Tuesday, April 4, 2017

"Their kiss tasted like sadness”

The General’s Women: a novel
by Susan Wittig Albert


"She would forever remember that moment as the point at which her old life ended and a new life began. If I survive, she thought, I will be different. I will know, always, that I am a part of something larger than myself."

The story is astonishing. The General’s Women tells the story of the love affair between General Dwight Eisenhower and a former model and now driver, Kay Summersby during the Second World War. At this point he had been married to Mamie for twenty-five years – years in which they had had two children, and lost one of their young sons to illness. Kay is married but separated, and engaged to be married to another man when she comes to work for Ike when he is stationed in London, directing military operations. Wittig Albert’s astoundingly readable novel imagines that affair – from London to North Africa and back to England.

Told mostly from Kay’s point of view, there are still sections devoted to the thoughts and lives of both Ike, and Mamie.

Mamie is in in Washington for the duration of the war, isolated, away from her husband and the frontline. And it’s Mamie who comes off badly – her portrayal, while sympathetically painted – means she comes across as a cossetted, spoiled army wife, more interested in unpacking her china than in understanding the politics of the war raging across the ocean. The world of jealous army wives is fascinatingly portrayed – wives jealous of the rankings of their friends’ husbands, and wives who revel in gossip and in repeating such gossip under the guise of being sympathetic. And Mamie hears the gossip, is sickened by it and can do no more than smile through it. You feel somewhat sorry for her. 

But set against the strong, brave Kay, driving in war-darkened London, through the infamous pea soup fogs and then in the frontline in North Africa – Mamie comes off badly. No wonder, you think, Ike would have preferred the resilient Kay to his delicate, neurotic wife. And when she reveals how far she may have gone to save her marriage, the dislike is compounded.

Author Susan Wittig Albert
Ike, the historical figure, is humanised here. A man confident when plotting war tactics, less so when declaring his feelings for another, or even admitting those feelings to himself. Kay and Ike’s romance is portrayed against the violence of war, snatched, secret moments are all they have; their time is limited, in more ways than one.
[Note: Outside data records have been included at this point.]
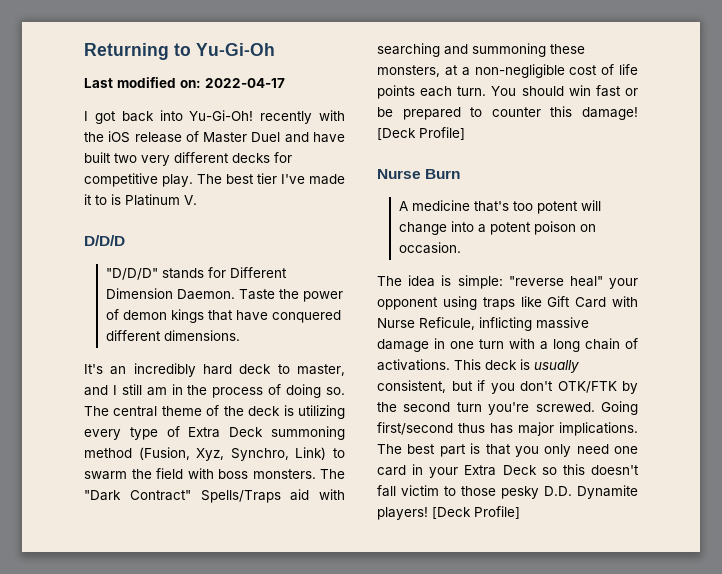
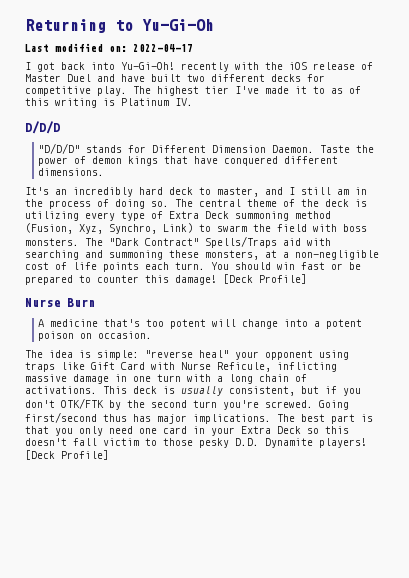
- I got back into Yu-Gi-Oh! recently with the iOS release of Master Duel and have built two very different decks for competitive play.
+ I got back into Yu-Gi-Oh! recently with the iOS release of Master Duel and have built two different decks for competitive play.
- The best tier I've made it to is Platinum V.
+ The highest tier I've made it to as of this writing is Platinum IV.

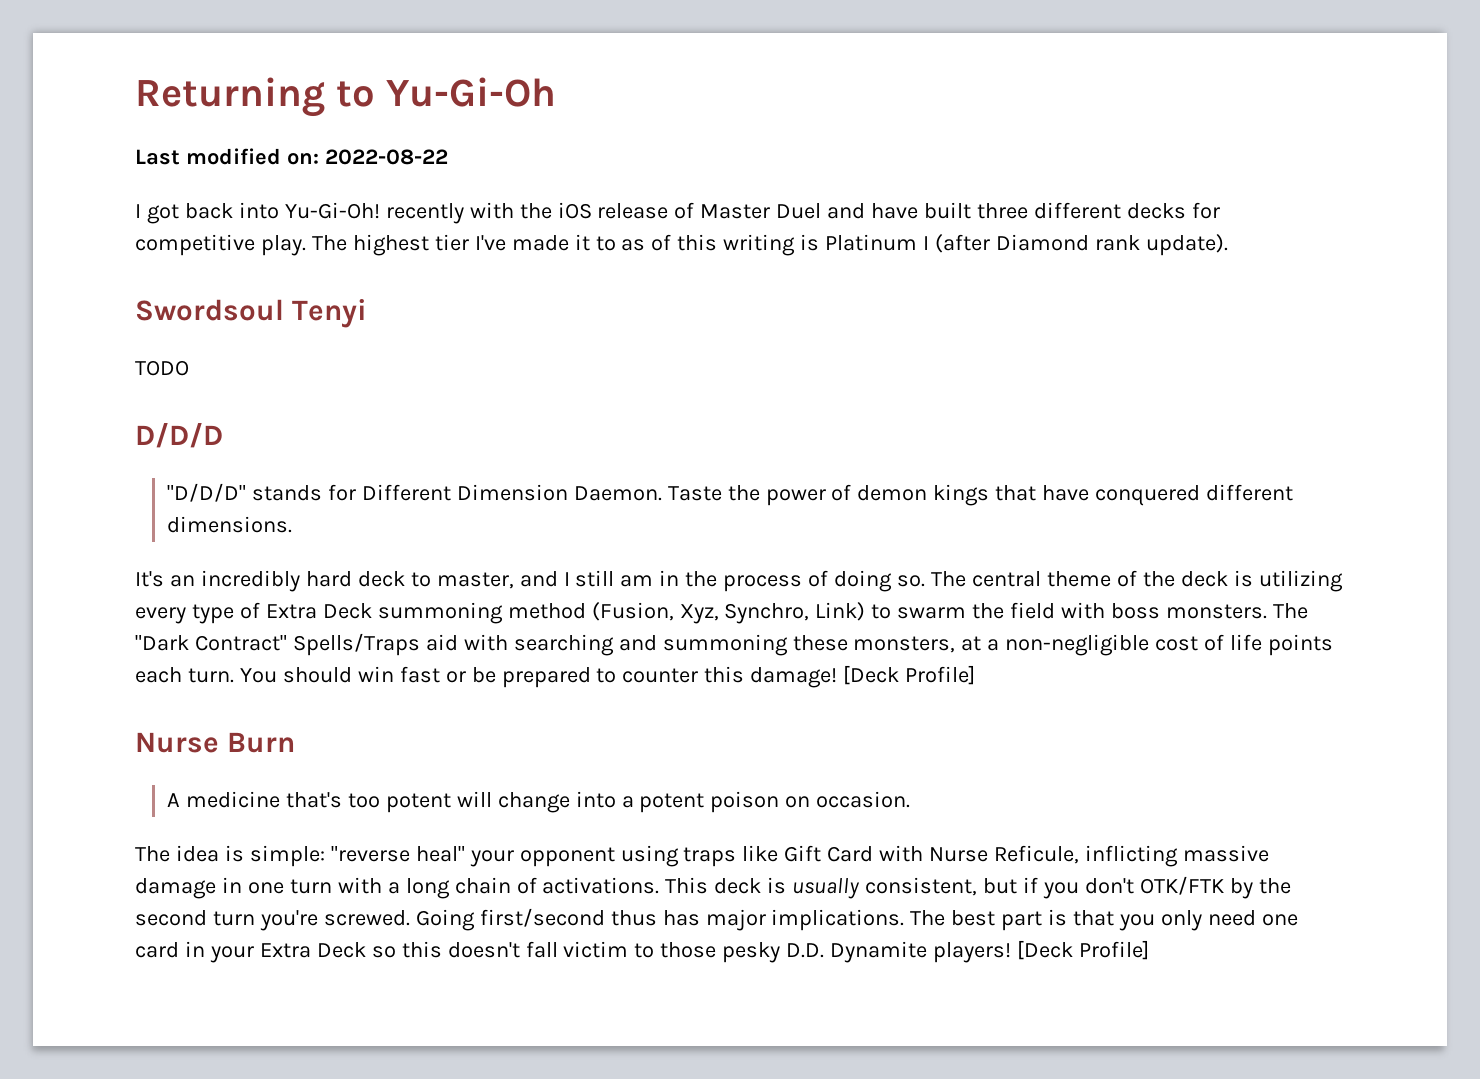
- Last modified on: 2022-04-17
+ Last modified on: 2022-08-22
- I got back into Yu-Gi-Oh! recently with the iOS release of Master Duel and have built two different decks for competitive play.
+ I got back into Yu-Gi-Oh! recently with the iOS release of Master Duel and have built three different decks for competitive play.
- The highest tier I've made it to as of this writing is Platinum IV.
+ The highest tier I've made it to as of this writing is Platinum I (after Diamond rank update).
+ Swordsoul Tenyi
+ TODO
Nevertheless the affair is rendered beautifully – as two people fall in love against the odds, against perceived wisdom, despite his marriage and growing fame, and despite their age gaps. Kay was in her thirties when the affair began, Ike his early fifties.

Wittig Albert writes of their togetherness: “Still, as she drifted off to sleep with Ike fitted closely against her— the two of them breathing together, their hearts, she thought, beating together— she knew that a line had somehow been crossed. Her last thought as sleep came was her mother’s word: dangerous. Yes, it was, she thought, yes.”

The story is compellingly told – and as always, Wittig’s historical fiction is gripping, fascinating, enjoyably so. The novel wears its research lightly and convincingly. Her research is based Kay’s memoirs, Ike’s letters, fellow officers’ wartime diaries, and newspaper archives. Wittig evokes deprived war-time London with an authenticity that is remarkable, and contrasts it against the harshly lit North African scenes and the claustrophobic Washington apartment scenes.

Of course this is fiction – but as you read on, astonished, you can’t help wondering where the truth lies. To this end Wittig includes an author note at the end, explaining some of her sources and reasoning, and is as fascinating to read as the novel.

There’s no spoiler in saying that of course Ike left Kay – we all know he went on to win the Presidential election in 1952 and had his wife Mamie at his side, not another woman. This novel forces us to ask who are the winners, who are the losers, and at what price does power come? If Ike had divorced Mamie in the conservative 1940s the scandal of his affair and other political machinations would surely have put paid to his political ambitions.

It also forces us to look at the real sadness that results when people put ambition, duty, fear of the consequences or the lust for power above and beyond their own feelings. Was Ike being inauthentic to his true self? Did he stay with Mamie because he knew he’d be ruined professionally if he didn’t?

In the end Kay comes across as both a warm, loving woman unwittingly falling in love with a man so charismatic and powerful that she couldn’t help herself, despite her own engagement to another, and we’re reminded through her story that love happens. Despite ourselves, love happens, even when it seems foolish and stupid to let it. But Kay’s story is ultimately a sad one – by loving all and risking everything, she also lost so much too. And the poignancy of that pervades the end of this novel.

You’re left with the questions: did Ike really want to divorce Mamie and marry Kay? You be the judge in the excellent, highly recommended The General’s Women.